Frozen skeletal muscle tissue was cut in 8 μm slices and fixed with 3% PFA in PBS for 10 min followed by permeabilization in 0.5% triton X for 8 min and three washes in PBS. Slides where then incubated in blocking solution (2% BSA) for 15 min. Primary antibody (1:50 dilution of RNA polymerase II antibody, 4H8, ab5408, Abcam) was incubated in blocking solution for 2 h at room temperature. After primary antibody incubation, the tissue sections were washed three times in PBS for 10 min each. Secondary Alexa555-conjugated anti-mouse antibody (Life Techology) diluted 1:200 in blocking solution, Alexa488-conjugated Phalloidin (1:40, Life Technology) and DAPI were applied for 2 h at room temperature. Finally, sections were washed as above, mounted in Vectashield and imaged using an SP5 confocal microscope. Results were consistent among the three intranuclear rod myopathy patients shown (at least 4 images were obtained for each patient).

For immunocytochemistry, cells were plated on glass coverslips at least 24 h before fixation or transfection. V163M α-actin GFP transfection efficiency in COS7 cells at 48 h was 50.4 ± 15.2%. Of the transfected cells, 52.1 ± 6.7% exhibited nuclear actin filaments, and of the population with nuclear actin filaments 65.3 ± 1.9% exhibited changes in RNAPII and chromatin distribution as scored in two experiments (total of 144 and 72 cells; mean ± standard deviation). Cells were fixed in 4% PFA for 10 m then permeabilized with 0.3% Triton X100 (Sigma-Aldrich) in PBS for 7 m. After permeabilization, cells were washed with PBS and incubated in 2% BSA in PBS for 1 h at room temperature. Cells were stained using a humidity chamber. Primary antibody was added for 1 h at room temperature or overnight at 4°C. Cells were then washed with PBS and secondary antibody was added for 1 h at room temperature. Cells were washed a final time and mounted using Vectashield containing DAPI. Primary antibodies include RNA polymerase II (4H8, Abcam; 1:200), actin (C4, EMD Millipore; 1:100), cofilin (Sigma-Aldrich; 1:10,000), lamin A/C (Santa-Cruz; 1:100) and phalloidin (Invitrogen; 1:400).

Immunocytochemistry samples were examined using a Zeiss 710 Laser Scanning confocal microscope and single confocal slices were taken through the nucleus or using a Nikon N-SIM microscope (Northwestern University Nikon Imaging Center). The SIM fluorescence intensity plot was generated using Nikon NIS-Elements software where fluorescence signal intensity was plotted along the selected region (relative distance). Live cell imaging was performed using an Olympus VivaView fluorescence microscope. Image files were processed with Zen software or Image J.
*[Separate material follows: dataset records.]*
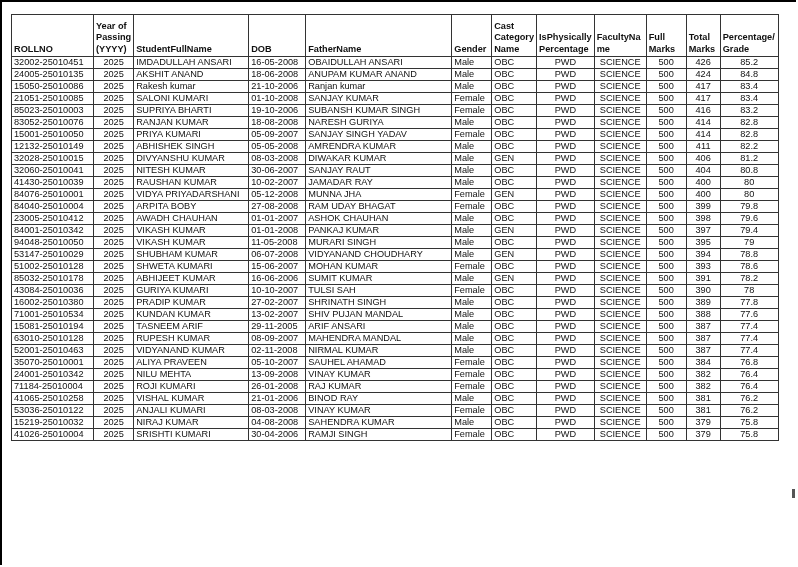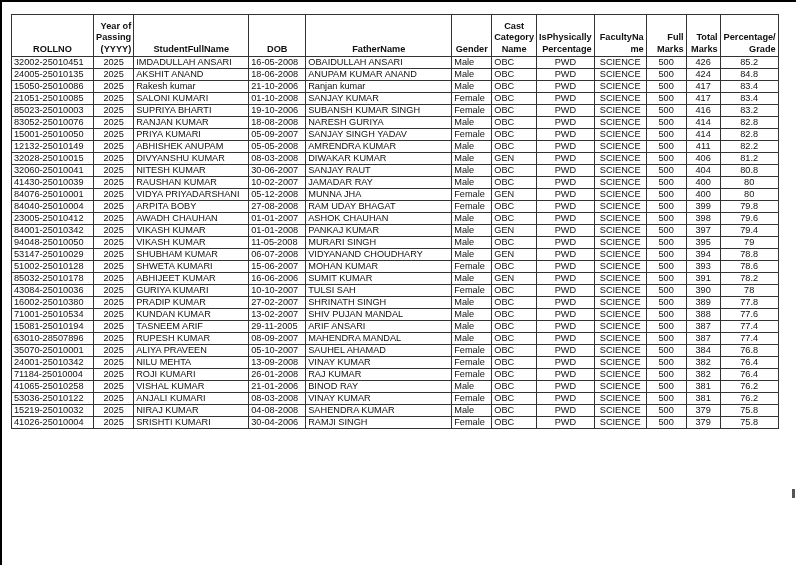--- a/index.html
+++ b/index.html
@@ -16,22 +16,22 @@
   }
   table { border-collapse: collapse; table-layout: fixed; }
   th, td {
     border: 1px solid #333; padding: 0 2px; height: 11px; line-height: 11px;
     white-space: nowrap; overflow: hidden;
   }
   th {
     font-weight: bold; vertical-align: bottom; line-height: 11.5px;
     height: 40px; padding-bottom: 1px;
   }
-  th.l { text-align: center; }
-  th.c { text-align: right; }
+  th.l { text-align: left; }
+  th.c { text-align: left; }
   td.c { text-align: center; }
   td.l { text-align: left; }
   table { border: 1.5px solid #111; }
   .cursor {
     position: absolute; left: 792px; top: 489px; width: 3px; height: 9px; background: #555;
   }
 </style>
 </head>
 <body>
 
@@ -164,21 +164,21 @@
           <td class="l">OBC</td>
           <td class="c">PWD</td>
           <td class="c">SCIENCE</td>
           <td class="c">500</td>
           <td class="c">414</td>
           <td class="c">82.8</td>
         </tr>
         <tr>
           <td class="l">12132-25010149</td>
           <td class="c">2025</td>
-          <td class="l">ABHISHEK ANUPAM</td>
+          <td class="l">ABHISHEK SINGH</td>
           <td class="l">05-05-2008</td>
           <td class="l">AMRENDRA KUMAR</td>
           <td class="l">Male</td>
           <td class="l">OBC</td>
           <td class="c">PWD</td>
           <td class="c">SCIENCE</td>
           <td class="c">500</td>
           <td class="c">411</td>
           <td class="c">82.2</td>
         </tr>
@@ -386,25 +386,39 @@
           <td class="l">ARIF ANSARI</td>
           <td class="l">Male</td>
           <td class="l">OBC</td>
           <td class="c">PWD</td>
           <td class="c">SCIENCE</td>
           <td class="c">500</td>
           <td class="c">387</td>
           <td class="c">77.4</td>
         </tr>
         <tr>
-          <td class="l">63010-28507896</td>
+          <td class="l">63010-25010128</td>
           <td class="c">2025</td>
           <td class="l">RUPESH KUMAR</td>
           <td class="l">08-09-2007</td>
           <td class="l">MAHENDRA MANDAL</td>
+          <td class="l">Male</td>
+          <td class="l">OBC</td>
+          <td class="c">PWD</td>
+          <td class="c">SCIENCE</td>
+          <td class="c">500</td>
+          <td class="c">387</td>
+          <td class="c">77.4</td>
+        </tr>
+        <tr>
+          <td class="l">52001-25010463</td>
+          <td class="c">2025</td>
+          <td class="l">VIDYANAND KUMAR</td>
+          <td class="l">02-11-2008</td>
+          <td class="l">NIRMAL KUMAR</td>
           <td class="l">Male</td>
           <td class="l">OBC</td>
           <td class="c">PWD</td>
           <td class="c">SCIENCE</td>
           <td class="c">500</td>
           <td class="c">387</td>
           <td class="c">77.4</td>
         </tr>
         <tr>
           <td class="l">35070-25010001</td>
To quantify nuclear circularity, cells were left untransfected or transfected for 48 h with V163M α-actin GFP, fixed, and stained with lamin A/C antibody as described above. Confocal images were acquired through the nucleus. To quantify nuclear circularity, Image J was used to threshold the images and circularity was calculated as the ratio of the lengths of Y axis:X axis with a value of 1 representing a perfect circle.

Author contributions

LAS, MY, STC, and PdL: Designed the experiments; LAS, MY, and MP: Performed the experiments. LAS and PdL: Wrote the manuscript.

Conflict of interest statement

The authors declare that the research was conducted in the absence of any commercial or financial relationships that could be construed as a potential conflict of interest.